The play: Edward III
The plot tweet: English battle both Scots and French; Edward takes a break to woo a married woman. Rejected, he heads to France, gives son a trial by fire.
My favorite line:
... Shall I not
Master this little mansion of myself?
We're almost at the end of our Shakespeare in a Year journey, but with this play we're back at the beginning. This play was written early in Shakespeare's career, almost certainly as a collaboration, and it reminds me very much of his other early history plays.
The authorship of Edward III is hotly disputed, with many critics refusing to acknowledge it as Shakespearean. According to my edition of the play (the New Cambridge Shakespeare), there is some scholarly consensus that Shakespeare wrote 1.2, 2.1, 2.2 and 4.4 -- the Countess of Salisbury scenes and the taunting of Prince Edward by his French foes.
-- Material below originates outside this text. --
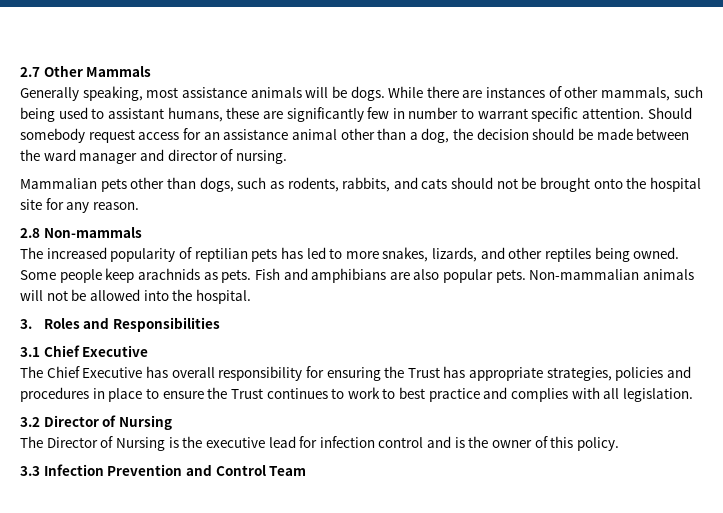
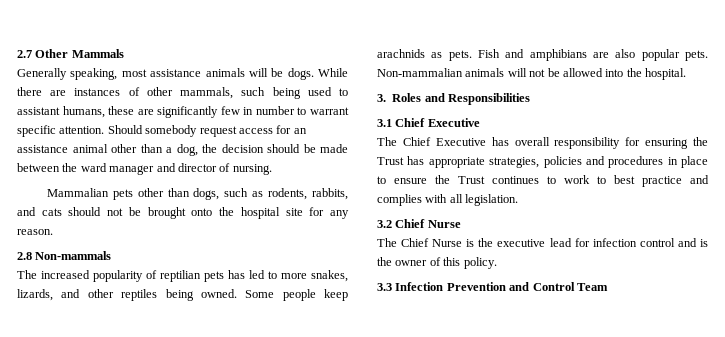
- 3.2 Director of Nursing
- The Director of Nursing is the executive lead for infection control and is the owner of this policy.
+ 3.2 Chief Nurse
+ The Chief Nurse is the executive lead for infection control and is the owner of this policy.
Yet the play was printed anonymously in both 1596 and 1599, and it doesn't appear in the First Folio of 1623.
The New Cambridge editor makes a persuasive argument about this: The play was "forgotten" by Shakespeare and his contemporaries because, in the later years of Elizabeth's reign, there was a crackdown on derogatory stage portrayals of Scots. That obviously continued when James I (also James VI of Scotland) ascended the English throne. So, when the First Folio was being assembled a quarter-century later, it's not surprising that its compilers would forget one of Shakespeare's earliest plays, a collaboration that hadn't been performed in decades.
Either way, this feels like an early Shakespearean history play to me, with similar language and themes. It's no secret that the history plays aren't my favorites, but Edward III seems to move more quickly, and Prince Edward's bravery is a nice preview of Henry V.
I'm not sure how to feel about Edward III here. His interlude with the Countess of Salisbury (while he has a pregnant wife at home), his refusal to send help to his son during a battle, his alternating cruelty and mercy toward the French citizens -- I don't know the actual history here, but doesn't this guy seem like kind of a snake? If you're better schooled in British history than I am, please advise.